As the large drops of rain began to splosh on the still warm concrete path below, releasing the heady smell of rain and wet concrete, she went back to the first morning she set her feet on this path. The morning had been warm and dry, a glorious winter’s morning. The gentle breeze of earlier on had disappeared and the sun was building in intensity towards its midday zenith, burning away the last of the dew. As she worked slowly at pegging out the washing, the cacophony of thoughts and ideas sparked by the email, ran against the soundtrack of the ebb and flow of children’s laughter and games, from the kindy over the back fence.

She was pegging the clothes out as she always did; Wil’s clothes to the centre quarter of the Hills Hoist, then Y’s to the left quarter and finally her clothes to the right. The back quarter was tangled in the line of lillypilly trees across the back fence and was emergency space. It meant that the washing line never spun in the breeze and Wil would miss out on the forbidden exhilaration of dangling from a wildly gyrating and jerking clothes line. She had remembered all the times that she and her sister had been berated as kids for swinging on the ancient lop sided Hills Hoist in their yard. It was the only thing in childhood that she ever repeatedly did, even though she knew it would mean getting into trouble each and every time. The thrill of flying above the ground, her hands gripped tight to the cold aging metal, of them taking it in turns to push each other and the ever present fear of crashing into the huge rotund holly tree that grew just to the side, had risen up in her as she reminisced. The holly tree and Hills Hoist had been one when they first moved in there, to the old farmhouse as kids, just as the lillypilly trees and her washing line had been when her family moved in here. It was if she had revisited the same point in her life, just in a different location and time.

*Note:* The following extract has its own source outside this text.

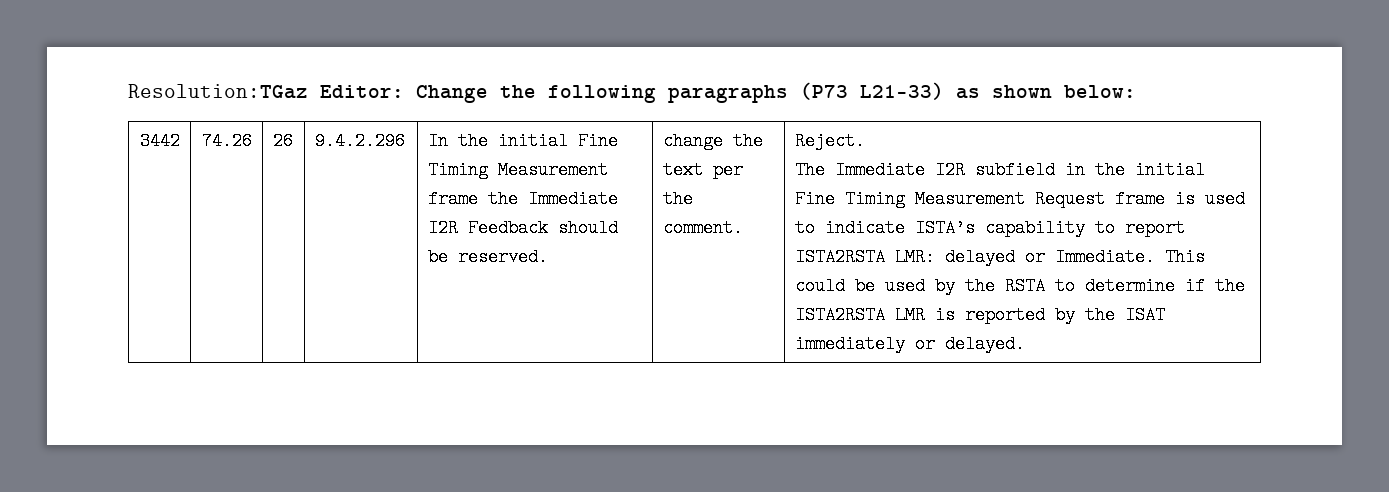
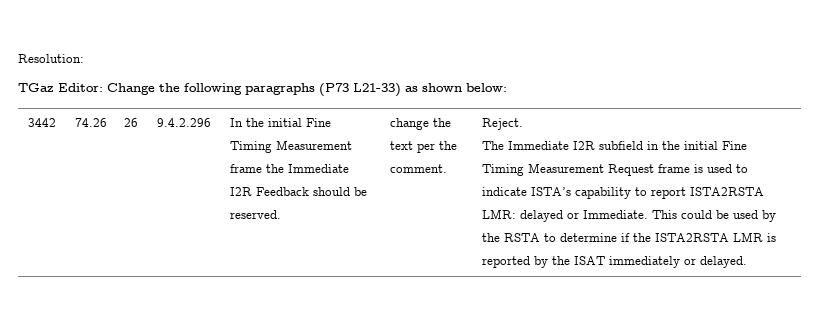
- Resolution:TGaz Editor: Change the following paragraphs (P73 L21-33) as shown below:
+ Resolution:
+ TGaz Editor: Change the following paragraphs (P73 L21-33) as shown below:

Standing on the balcony, drinking in with every sense the evening thunderstorm, she felt the same thrill again, only this time not of swinging on the washing line. This time it was the thrill of running with the passion that her righteous anger fuelled. She felt it was no coincidence that the Hills Hoist memory surfaced that morning same morning that the email had arrived - to remind her of the excitement of doing what she loved to do, even when it ran contrary to what others close to her believed was right.

The e-mail was there in her inbox when she arrived home from the school drop off. It had stirred her in a way that few things were able to do. She remembered that she thought it was no coincidence that there eclipse due sometime that same day. The gentle realisation that she wanted to walk the path of a writer had also occurred on an eclipse. She was no astro fiend, but a passing interest had allowed her to see the links and interweaving between the movement of the planets and how they related to the subtle, and sometime less than subtle movements in her life. If she was reading into it, that didn’t really concern her. It had been one more tool in teasing the meaning of life from the fabric of every day existence.